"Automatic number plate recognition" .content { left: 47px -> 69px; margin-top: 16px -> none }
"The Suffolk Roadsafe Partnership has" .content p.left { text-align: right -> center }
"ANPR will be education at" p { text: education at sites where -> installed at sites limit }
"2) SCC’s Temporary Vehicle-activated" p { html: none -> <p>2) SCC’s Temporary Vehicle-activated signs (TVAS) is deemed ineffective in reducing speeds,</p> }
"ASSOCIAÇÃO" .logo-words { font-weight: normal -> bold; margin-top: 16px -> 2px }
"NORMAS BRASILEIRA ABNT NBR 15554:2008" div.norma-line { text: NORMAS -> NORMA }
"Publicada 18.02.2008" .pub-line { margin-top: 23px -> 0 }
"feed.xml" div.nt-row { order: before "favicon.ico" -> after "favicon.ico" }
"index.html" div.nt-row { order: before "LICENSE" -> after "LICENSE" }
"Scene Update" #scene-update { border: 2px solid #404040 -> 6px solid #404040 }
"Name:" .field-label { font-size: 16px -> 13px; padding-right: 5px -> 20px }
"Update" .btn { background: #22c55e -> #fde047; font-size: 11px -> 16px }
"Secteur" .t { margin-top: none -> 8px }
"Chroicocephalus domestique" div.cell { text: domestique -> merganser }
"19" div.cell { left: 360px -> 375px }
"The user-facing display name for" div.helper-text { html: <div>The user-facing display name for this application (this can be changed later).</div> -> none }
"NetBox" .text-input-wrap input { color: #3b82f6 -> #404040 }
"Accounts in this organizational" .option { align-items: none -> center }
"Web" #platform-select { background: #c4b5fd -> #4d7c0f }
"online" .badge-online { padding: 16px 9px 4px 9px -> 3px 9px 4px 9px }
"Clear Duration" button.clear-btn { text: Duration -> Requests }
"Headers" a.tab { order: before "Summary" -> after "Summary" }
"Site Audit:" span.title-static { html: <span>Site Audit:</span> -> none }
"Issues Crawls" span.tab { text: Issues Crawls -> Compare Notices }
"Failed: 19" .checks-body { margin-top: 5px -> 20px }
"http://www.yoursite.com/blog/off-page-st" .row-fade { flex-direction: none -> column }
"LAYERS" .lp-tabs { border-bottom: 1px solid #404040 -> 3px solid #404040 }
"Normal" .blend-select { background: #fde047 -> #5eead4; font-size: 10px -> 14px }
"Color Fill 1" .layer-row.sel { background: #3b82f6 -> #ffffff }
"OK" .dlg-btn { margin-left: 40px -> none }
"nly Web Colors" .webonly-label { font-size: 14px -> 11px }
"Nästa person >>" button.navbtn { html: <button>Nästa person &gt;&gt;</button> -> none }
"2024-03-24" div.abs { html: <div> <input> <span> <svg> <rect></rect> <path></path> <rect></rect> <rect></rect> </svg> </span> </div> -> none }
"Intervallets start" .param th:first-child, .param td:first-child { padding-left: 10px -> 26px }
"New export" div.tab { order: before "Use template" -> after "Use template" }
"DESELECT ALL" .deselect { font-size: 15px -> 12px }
=======
[Activity]:
Nothing should be dropped. Retype each line above as it is.

[Solved problem]:
"Automatic number plate recognition" .content { left: 47px -> 69px; margin-top: 16px -> none }
"The Suffolk Roadsafe Partnership has" .content p.left { text-align: right -> center }
"ANPR will be education at" p { text: education at sites where -> installed at sites limit }
"2) SCC’s Temporary Vehicle-activated" p { html: none -> <p>2) SCC’s Temporary Vehicle-activated signs (TVAS) is deemed ineffective in reducing speeds,</p> }
"ASSOCIAÇÃO" .logo-words { font-weight: normal -> bold; margin-top: 16px -> 2px }
"NORMAS BRASILEIRA ABNT NBR 15554:2008" div.norma-line { text: NORMAS -> NORMA }
"Publicada 18.02.2008" .pub-line { margin-top: 23px -> 0 }
"feed.xml" div.nt-row { order: before "favicon.ico" -> after "favicon.ico" }
"index.html" div.nt-row { order: before "LICENSE" -> after "LICENSE" }
"Scene Update" #scene-update { border: 2px solid #404040 -> 6px solid #404040 }
"Name:" .field-label { font-size: 16px -> 13px; padding-right: 5px -> 20px }
"Update" .btn { background: #22c55e -> #fde047; font-size: 11px -> 16px }
"Secteur" .t { margin-top: none -> 8px }
"Chroicocephalus domestique" div.cell { text: domestique -> merganser }
"19" div.cell { left: 360px -> 375px }
"The user-facing display name for" div.helper-text { html: <div>The user-facing display name for this application (this can be changed later).</div> -> none }
"NetBox" .text-input-wrap input { color: #3b82f6 -> #404040 }
"Accounts in this organizational" .option { align-items: none -> center }
"Web" #platform-select { background: #c4b5fd -> #4d7c0f }
"online" .badge-online { padding: 16px 9px 4px 9px -> 3px 9px 4px 9px }
"Clear Duration" button.clear-btn { text: Duration -> Requests }
"Headers" a.tab { order: before "Summary" -> after "Summary" }
"Site Audit:" span.title-static { html: <span>Site Audit:</span> -> none }
"Issues Crawls" span.tab { text: Issues Crawls -> Compare Notices }
"Failed: 19" .checks-body { margin-top: 5px -> 20px }
"http://www.yoursite.com/blog/off-page-st" .row-fade { flex-direction: none -> column }
"LAYERS" .lp-tabs { border-bottom: 1px solid #404040 -> 3px solid #404040 }
"Normal" .blend-select { background: #fde047 -> #5eead4; font-size: 10px -> 14px }
"Color Fill 1" .layer-row.sel { background: #3b82f6 -> #ffffff }
"OK" .dlg-btn { margin-left: 40px -> none }
"nly Web Colors" .webonly-label { font-size: 14px -> 11px }
"Nästa person >>" button.navbtn { html: <button>Nästa person &gt;&gt;</button> -> none }
"2024-03-24" div.abs { html: <div> <input> <span> <svg> <rect></rect> <path></path> <rect></rect> <rect></rect> </svg> </span> </div> -> none }
"Intervallets start" .param th:first-child, .param td:first-child { padding-left: 10px -> 26px }
"New export" div.tab { order: before "Use template" -> after "Use template" }
"DESELECT ALL" .deselect { font-size: 15px -> 12px }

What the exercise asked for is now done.